Washington, USA - As they court the evangelicals who have become so crucial to their party, Republican presidential candidates are stepping into the middle of a family fight.
Christian conservative activists are more split than ever over whether to keep the movement's focus on abortion, marriage and sexual chastity — or scrap that approach as too narrow.
The founders of the religious right, now in the twilight of their leadership, see even the suggestion of expanding the agenda as a dangerous distraction. In public, and sometimes in personal ways, they are trying to beat back the challenge.
"It's an ongoing debate within the house of evangelicals," said Michael Cromartie, vice president of the Ethics and Public Policy Center, a conservative Washington think-tank. "It's about how evangelicals present themselves in the public arena."
In November, some Christian conservatives condemned pastor and best-selling author Rick Warren for inviting Sen. Barack Obama to speak at an AIDS summit at his church. Obama, campaigning for the Democratic presidential nomination, supports abortion rights.
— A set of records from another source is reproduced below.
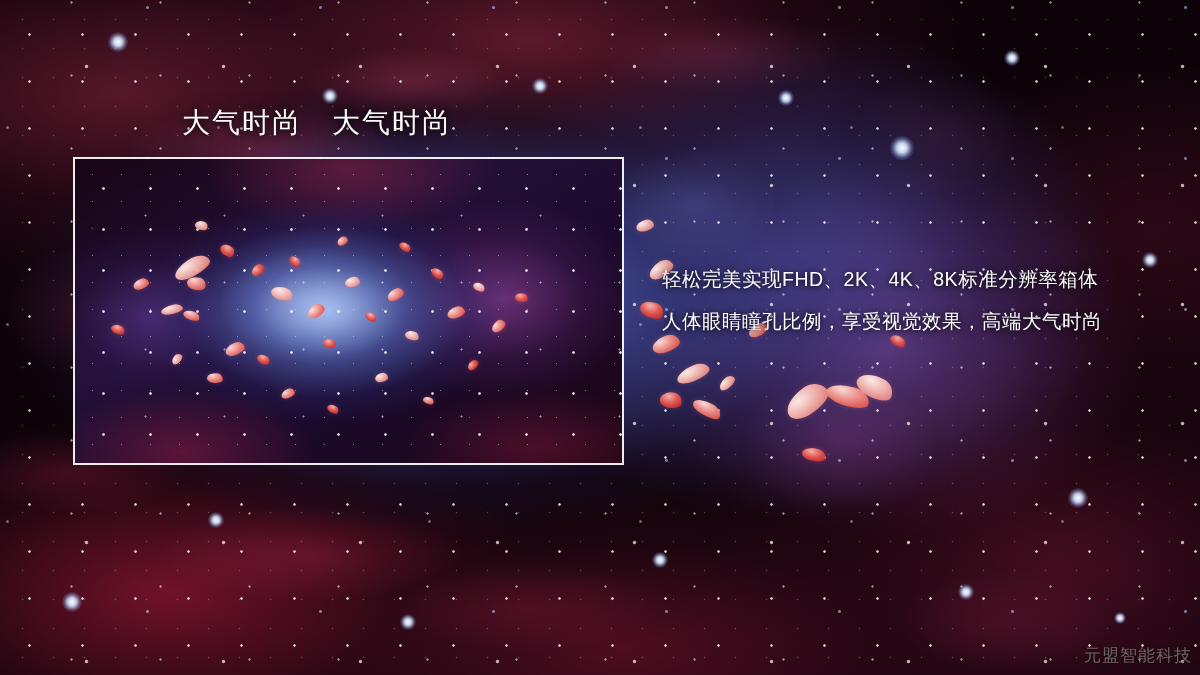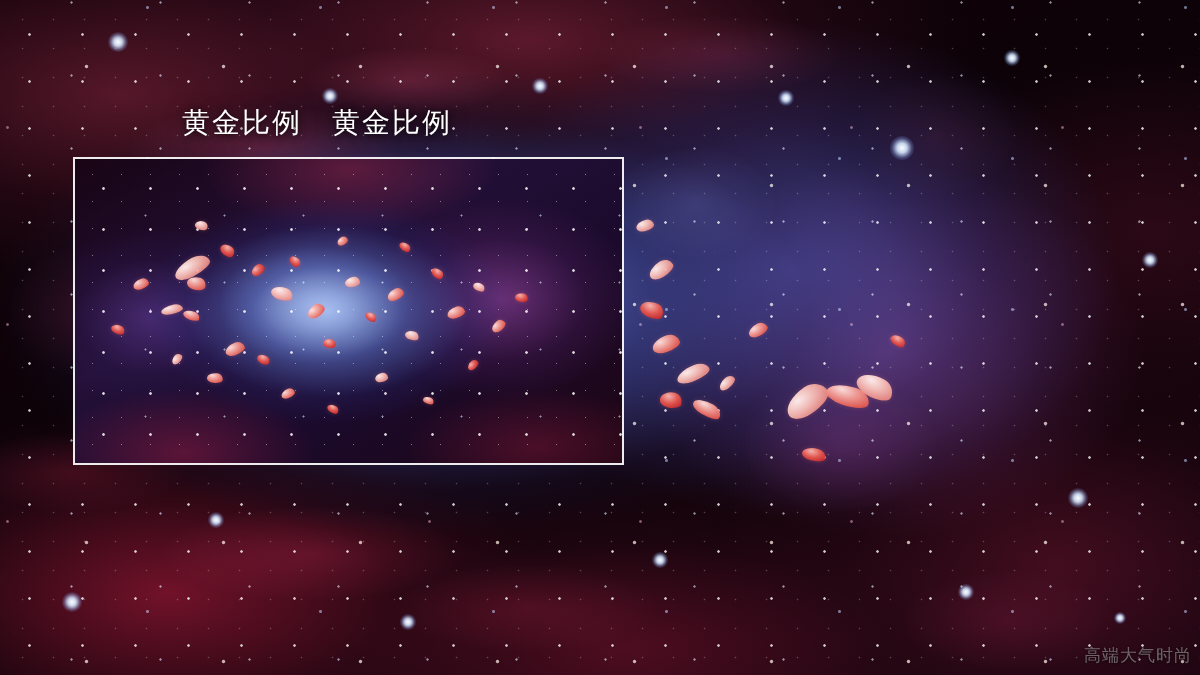"黄金比例 黄金比例" div { text: 黄金比例　黄金比例 -> 大气时尚　大气时尚 }
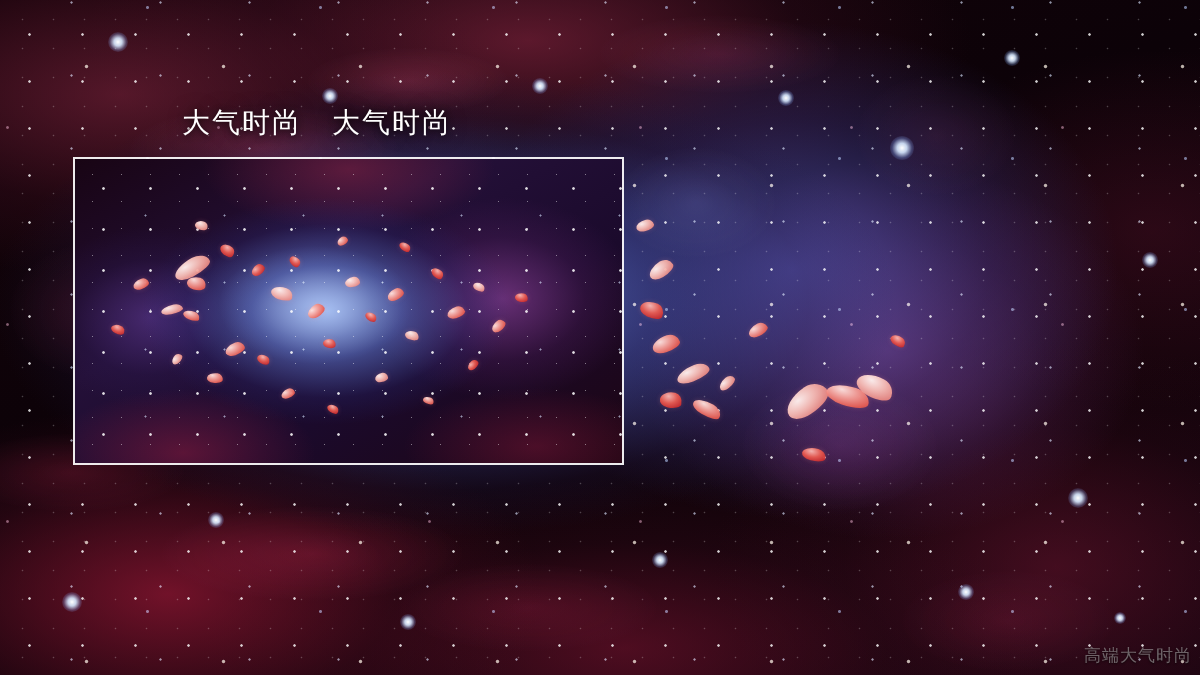"轻松完美实现FHD、2K、4K、8K标准分辨率箱体" div { html: none -> <div>轻松完美实现FHD、2K、4K、8K标准分辨率箱体</div> }
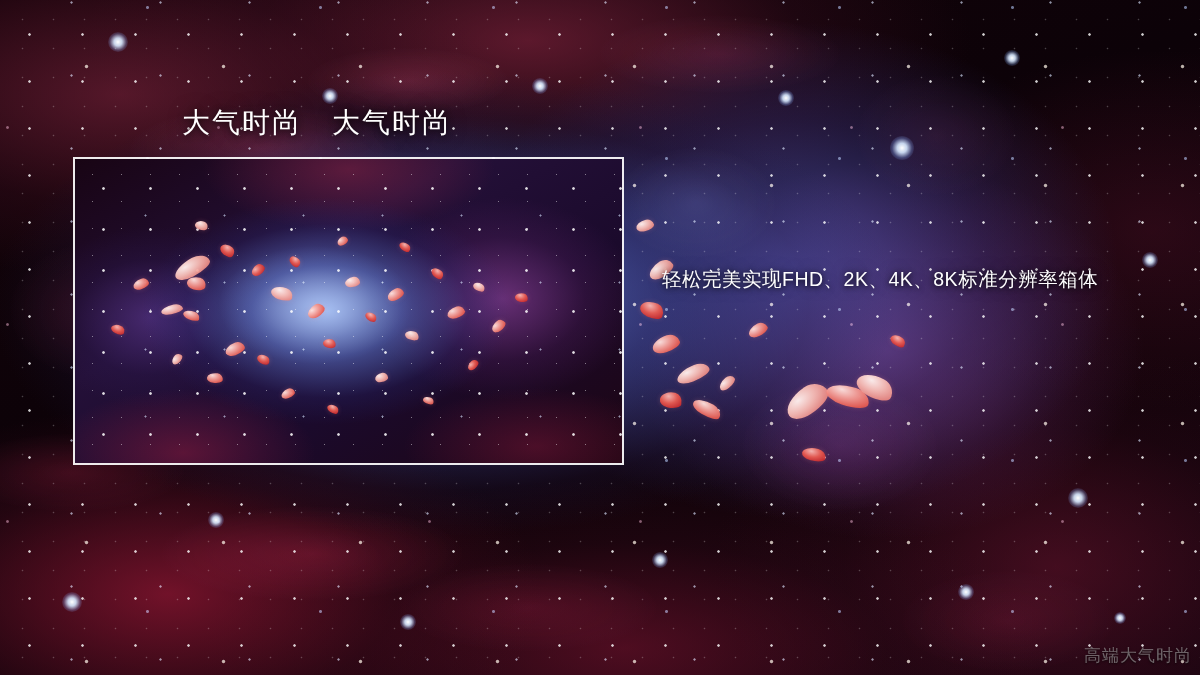"人体眼睛瞳孔比例，享受视觉效果，高端大气时尚" div { html: none -> <div>人体眼睛瞳孔比例，享受视觉效果，高端大气时尚</div> }
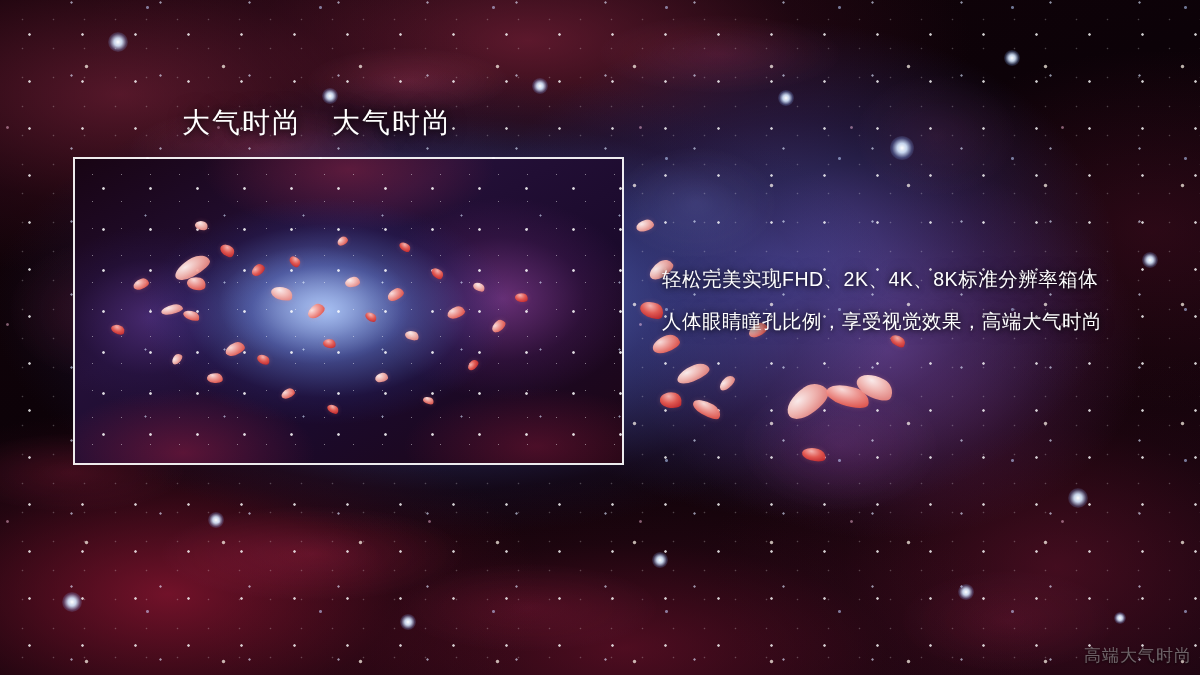"高端大气时尚" div { text: 高端大气时尚 -> 元盟智能科技 }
Just this month, Focus on the Family founder James Dobson and 24 other top Christian conservatives pressured the National Association of Evangelicals to silence its Washington director, the Rev. Rich Cizik. The reason: Cizik tried to convince evangelicals that global warming is real.
The board of the association not only stood by Cizik, it then moved on to endorse a critique of U.S. policy toward terror detainees called "An Evangelical Declaration Against Torture: Protecting Human Rights in an Age of Terror." Evangelicals, who mostly have a conservative world view to match their theology, rarely speak out against the policies of a Republican president — especially one at war.
It's unclear who will win the evangelical power struggle, but Michael J. Gerson, a former speechwriter for President Bush, says candidates in the 2008 race must consider the divisions when crafting an appeal to evangelicals. According to national exit polling, white evangelicals or born-again Christians were about one-quarter of the electorate in 2004. Nearly 80 percent voted for Bush.
"I think there is a little bit of an element of revolt against the tone of some political engagement of the religious right in the past, which seemed quite harsh," says Gerson, who supports taking on a broader set of issues.
"I think conservative candidates for president are going to have to have a strong international agenda of compassion, whether it's AIDS or malaria or girls' education or other issues, in order to appeal to a significant portion of evangelical opinion."
The one leading presidential contender who appears to comprehend this, Gerson says, is Obama. The Democratic senator's appearance at Warren's AIDS conference demonstrates that.
Yet it would be wrong to dismiss the older generation and its tighter focus just yet.
Even though the Moral Majority is gone and the Christian Coalition is floundering, the Revs. Jerry Falwell, 73, and Pat Robertson, 76, who formed the groups, still have clout.
Falwell's Liberty University is thriving, educating thousands of conservative Christians. Robertson still has his TV ministry. And the American Center for Law & Justice, which Robertson founded to advocate for religious freedom, is popular in conservative circles.
Focus on the Family Founder James Dobson, 71, only recently started a political advocacy group, but has quickly become one of the most influential evangelicals in that area.
GOP candidates, many lacking strong evangelical backgrounds, have been flocking to the men.
Arizona Sen. John McCain gave last year's commencement address at Liberty University. Former New York Mayor Rudy Giuliani and former Massachusetts Gov. Mitt Romney are scheduled to soon speak at Robertson's Regent University.
Former House Speaker Newt Gingrich just went on Dobson's radio program to confess and seek forgiveness for an extramarital affair as Gingrich pursued President Clinton's impeachment in the Monica Lewinsky scandal. Gingrich is considering a presidential run and will be Liberty's commencement speaker in May.
"These figures are moving off the stage, but they're by no means inconsequential. They're symbols in their own right," said John Green, a senior fellow with the Pew Forum on Religion & Public Life. "They still have good reputations, particularly with evangelicals who are politically active. There are candidates who want to be seen with these people."
Still, none of the men can be kingmaker — delivering the evangelical vote and the GOP nomination to a favored candidate. The organizational muscle of the movement — once controlled by national groups linked to Falwell, Robertson and a few others — now lies with local pastors, who were key to Bush's 2004 re-election win. A large number of Christian conservatives have become GOP insiders; white evangelicals form more than one-third of the party's base.
Divisions among evangelicals will matter less after a nominee emerges.
Recent history has shown that conservative Christians generally back the Republican in the general election. Many feel they have no alternative.
At least until then, presidential candidates have a complicated road ahead.
"It's an extraordinarily positive step and development for Christian conservatives," said Martin, a Rice University sociologist. "It's a sign not of weakness but of maturity."